香りの話香りの起源はエジプト?それともフィレンツェ?

香りの歴史とMedicine(薬)の由来

香りの歴史について深く考えたことはありませんでしたが、前回フィレンツェを訪れた時に現地の人から聞いた話によれば、香りの原料として用いられるハーブはもともと薬として使用されていたとのことでした。
メディチ家がそれを商業化したのち、フランスに伝わり、ヨーロッパへ広がっていったようです。英語の「Medicine(薬)」が「Medici(メディチ家)」に由来するという説もあり、これは確かに信憑性があるように感じました。

フィレンツェのサンタマリアノヴェッラ教会、隣に薬局がある。(イメージ)

香りの起源は紀元前3000年前に遡る

しかしながら、より詳しく文献を調べてみると、香りの起源としてもっとも有力な説は、紀元前3000年頃のメソポタミア地域(現在のイラク、シリア北東、トルコ南東の地域一帯)で、当時のシュメール人が神に捧げる薫香としてレバノンスギ(Cedar of Lebanon)またはヒマラヤスギを用いていたというものです。

エジプト時代には、「Myrrh(マー)」という、熱帯産地原産の低木樹脂を香油や軟膏として使用していたことが分かっています。これもまた薬としての役割が強かったようです。

王妃の水と呼ばれるアクア•デッラ•レジーナ(イメージ)

薬としての香りが趣向品になった

その後、ギリシャ時代には貴族の嗜好品として、そしてローマ時代には大衆化したようですが、それでもまだまだ薬としての利用が主流であったようです。

紀元16世紀頃には、メディチ家のカテリーナ・ディ・メディチがフランスのアンリ2世に嫁いだ際に調合された「アクア・デッラ・レジーナ」が広まり、ヨーロッパ中に広まっていったようです。

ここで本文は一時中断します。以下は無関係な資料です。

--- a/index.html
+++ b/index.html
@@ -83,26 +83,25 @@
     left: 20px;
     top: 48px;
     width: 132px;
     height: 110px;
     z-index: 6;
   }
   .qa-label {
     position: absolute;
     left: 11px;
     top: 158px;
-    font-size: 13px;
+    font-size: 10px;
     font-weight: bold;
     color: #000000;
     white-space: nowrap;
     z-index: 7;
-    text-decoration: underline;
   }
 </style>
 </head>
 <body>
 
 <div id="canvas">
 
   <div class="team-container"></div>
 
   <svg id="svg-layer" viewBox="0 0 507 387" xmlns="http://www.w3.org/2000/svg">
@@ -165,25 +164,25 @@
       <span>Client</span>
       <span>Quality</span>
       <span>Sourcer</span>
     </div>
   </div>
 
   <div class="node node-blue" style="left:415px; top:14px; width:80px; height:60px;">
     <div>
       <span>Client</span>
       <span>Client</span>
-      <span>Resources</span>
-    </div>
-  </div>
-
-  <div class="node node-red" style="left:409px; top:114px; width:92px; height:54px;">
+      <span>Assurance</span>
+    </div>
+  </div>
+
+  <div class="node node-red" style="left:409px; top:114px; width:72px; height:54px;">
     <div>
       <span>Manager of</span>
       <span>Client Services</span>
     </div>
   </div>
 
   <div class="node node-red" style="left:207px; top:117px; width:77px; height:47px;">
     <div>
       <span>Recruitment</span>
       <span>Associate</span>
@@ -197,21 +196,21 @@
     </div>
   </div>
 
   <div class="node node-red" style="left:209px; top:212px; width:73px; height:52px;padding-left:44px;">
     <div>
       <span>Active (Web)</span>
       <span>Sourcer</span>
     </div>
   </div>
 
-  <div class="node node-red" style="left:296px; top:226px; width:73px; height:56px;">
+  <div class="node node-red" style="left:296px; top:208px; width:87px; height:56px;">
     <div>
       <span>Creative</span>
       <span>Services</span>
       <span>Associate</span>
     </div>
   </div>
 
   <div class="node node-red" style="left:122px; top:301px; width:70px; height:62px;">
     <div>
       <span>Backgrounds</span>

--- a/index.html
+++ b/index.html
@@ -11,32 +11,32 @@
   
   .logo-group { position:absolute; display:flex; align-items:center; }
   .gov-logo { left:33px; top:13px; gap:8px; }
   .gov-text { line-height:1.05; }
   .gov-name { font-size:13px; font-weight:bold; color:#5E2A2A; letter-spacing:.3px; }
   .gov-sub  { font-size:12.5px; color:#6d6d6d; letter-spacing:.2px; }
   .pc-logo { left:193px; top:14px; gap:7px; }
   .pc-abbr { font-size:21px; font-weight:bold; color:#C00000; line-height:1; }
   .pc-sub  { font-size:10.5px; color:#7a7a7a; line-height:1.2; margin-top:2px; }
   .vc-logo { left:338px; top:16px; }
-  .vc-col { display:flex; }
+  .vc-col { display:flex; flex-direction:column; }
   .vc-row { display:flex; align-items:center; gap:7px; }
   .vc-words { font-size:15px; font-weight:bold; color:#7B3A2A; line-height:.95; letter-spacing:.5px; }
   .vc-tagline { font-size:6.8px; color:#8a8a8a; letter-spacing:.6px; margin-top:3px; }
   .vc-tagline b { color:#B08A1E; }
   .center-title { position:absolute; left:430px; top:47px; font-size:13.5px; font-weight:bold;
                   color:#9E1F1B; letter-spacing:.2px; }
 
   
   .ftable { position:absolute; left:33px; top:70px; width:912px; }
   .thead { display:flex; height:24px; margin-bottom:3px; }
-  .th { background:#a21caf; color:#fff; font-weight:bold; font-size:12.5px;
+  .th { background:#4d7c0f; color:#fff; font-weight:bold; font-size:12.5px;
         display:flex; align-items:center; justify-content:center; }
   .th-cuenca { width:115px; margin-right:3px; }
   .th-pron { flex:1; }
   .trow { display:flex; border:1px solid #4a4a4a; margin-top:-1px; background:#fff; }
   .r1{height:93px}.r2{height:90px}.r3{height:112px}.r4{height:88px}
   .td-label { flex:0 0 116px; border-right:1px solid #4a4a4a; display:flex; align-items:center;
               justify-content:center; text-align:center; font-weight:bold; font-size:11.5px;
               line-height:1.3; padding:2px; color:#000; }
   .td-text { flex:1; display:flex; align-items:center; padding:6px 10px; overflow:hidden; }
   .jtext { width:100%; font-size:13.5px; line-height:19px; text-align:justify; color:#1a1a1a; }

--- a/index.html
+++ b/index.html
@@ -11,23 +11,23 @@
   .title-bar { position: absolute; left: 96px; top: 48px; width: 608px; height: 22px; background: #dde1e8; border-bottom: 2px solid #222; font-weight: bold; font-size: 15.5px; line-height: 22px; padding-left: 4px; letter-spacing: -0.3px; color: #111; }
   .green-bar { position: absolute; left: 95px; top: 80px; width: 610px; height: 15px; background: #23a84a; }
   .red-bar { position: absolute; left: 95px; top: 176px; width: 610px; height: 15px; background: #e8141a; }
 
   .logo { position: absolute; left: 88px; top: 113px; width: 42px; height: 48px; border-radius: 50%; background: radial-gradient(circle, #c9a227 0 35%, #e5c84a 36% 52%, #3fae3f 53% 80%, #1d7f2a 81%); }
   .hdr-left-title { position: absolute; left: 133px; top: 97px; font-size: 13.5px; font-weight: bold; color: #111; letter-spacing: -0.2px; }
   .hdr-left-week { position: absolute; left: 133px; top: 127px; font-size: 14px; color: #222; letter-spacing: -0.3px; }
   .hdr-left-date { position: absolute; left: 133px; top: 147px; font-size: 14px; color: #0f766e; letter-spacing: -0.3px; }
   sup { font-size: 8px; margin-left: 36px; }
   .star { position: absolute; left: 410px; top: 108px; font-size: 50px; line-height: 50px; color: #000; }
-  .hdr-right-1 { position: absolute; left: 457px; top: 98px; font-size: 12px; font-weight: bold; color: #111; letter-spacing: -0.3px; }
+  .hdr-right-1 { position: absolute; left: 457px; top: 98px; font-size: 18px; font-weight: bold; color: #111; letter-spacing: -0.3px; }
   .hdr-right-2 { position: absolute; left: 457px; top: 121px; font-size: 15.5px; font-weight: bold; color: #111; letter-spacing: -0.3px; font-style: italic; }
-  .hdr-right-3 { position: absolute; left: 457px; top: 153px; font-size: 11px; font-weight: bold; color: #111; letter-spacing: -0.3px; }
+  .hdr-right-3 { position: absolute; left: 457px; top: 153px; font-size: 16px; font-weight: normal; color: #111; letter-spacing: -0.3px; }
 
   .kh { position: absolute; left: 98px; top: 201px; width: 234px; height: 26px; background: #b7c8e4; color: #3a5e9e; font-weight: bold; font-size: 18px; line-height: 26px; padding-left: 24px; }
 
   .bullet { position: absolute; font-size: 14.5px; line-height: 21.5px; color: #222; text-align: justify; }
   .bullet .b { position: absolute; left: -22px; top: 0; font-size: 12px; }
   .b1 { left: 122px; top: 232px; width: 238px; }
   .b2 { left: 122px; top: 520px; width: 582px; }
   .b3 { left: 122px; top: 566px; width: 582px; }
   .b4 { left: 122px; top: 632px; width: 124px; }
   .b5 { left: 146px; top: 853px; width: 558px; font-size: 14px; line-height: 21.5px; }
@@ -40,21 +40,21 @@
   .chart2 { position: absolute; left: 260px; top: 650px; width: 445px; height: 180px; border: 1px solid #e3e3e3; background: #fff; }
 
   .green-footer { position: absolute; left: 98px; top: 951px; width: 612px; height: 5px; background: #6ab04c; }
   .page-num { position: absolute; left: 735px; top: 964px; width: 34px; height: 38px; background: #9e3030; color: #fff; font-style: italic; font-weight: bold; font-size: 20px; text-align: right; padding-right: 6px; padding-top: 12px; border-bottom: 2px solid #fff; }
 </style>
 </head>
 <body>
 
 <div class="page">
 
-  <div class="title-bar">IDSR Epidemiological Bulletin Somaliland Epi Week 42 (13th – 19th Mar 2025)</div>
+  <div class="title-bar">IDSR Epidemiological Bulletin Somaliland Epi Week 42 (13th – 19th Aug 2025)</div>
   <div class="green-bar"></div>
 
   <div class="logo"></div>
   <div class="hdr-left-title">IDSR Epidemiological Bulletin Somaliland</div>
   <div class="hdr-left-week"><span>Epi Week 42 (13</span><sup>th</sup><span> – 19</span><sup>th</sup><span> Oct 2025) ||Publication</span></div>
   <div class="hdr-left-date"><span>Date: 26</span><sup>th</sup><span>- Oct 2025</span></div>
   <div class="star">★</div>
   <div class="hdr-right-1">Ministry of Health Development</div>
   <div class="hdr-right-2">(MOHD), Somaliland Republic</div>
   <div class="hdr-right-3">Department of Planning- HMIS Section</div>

紀元前のエジプト時代に発見された没薬のマー(Myrrh)の香料(イメージ)

つまり、香りの起源には、「薬としての香り」と「ファッションとしての香り」という二つの異なる側面があると言えます。

香りの歴史を知ると、現代においても香りが持つ様々な効果について理解が深まります。
リラックス効果や集中力向上効果、ストレス緩和効果など、香りには心身に良い影響を与え、くつろぎの空間体験をもたらすでしょう。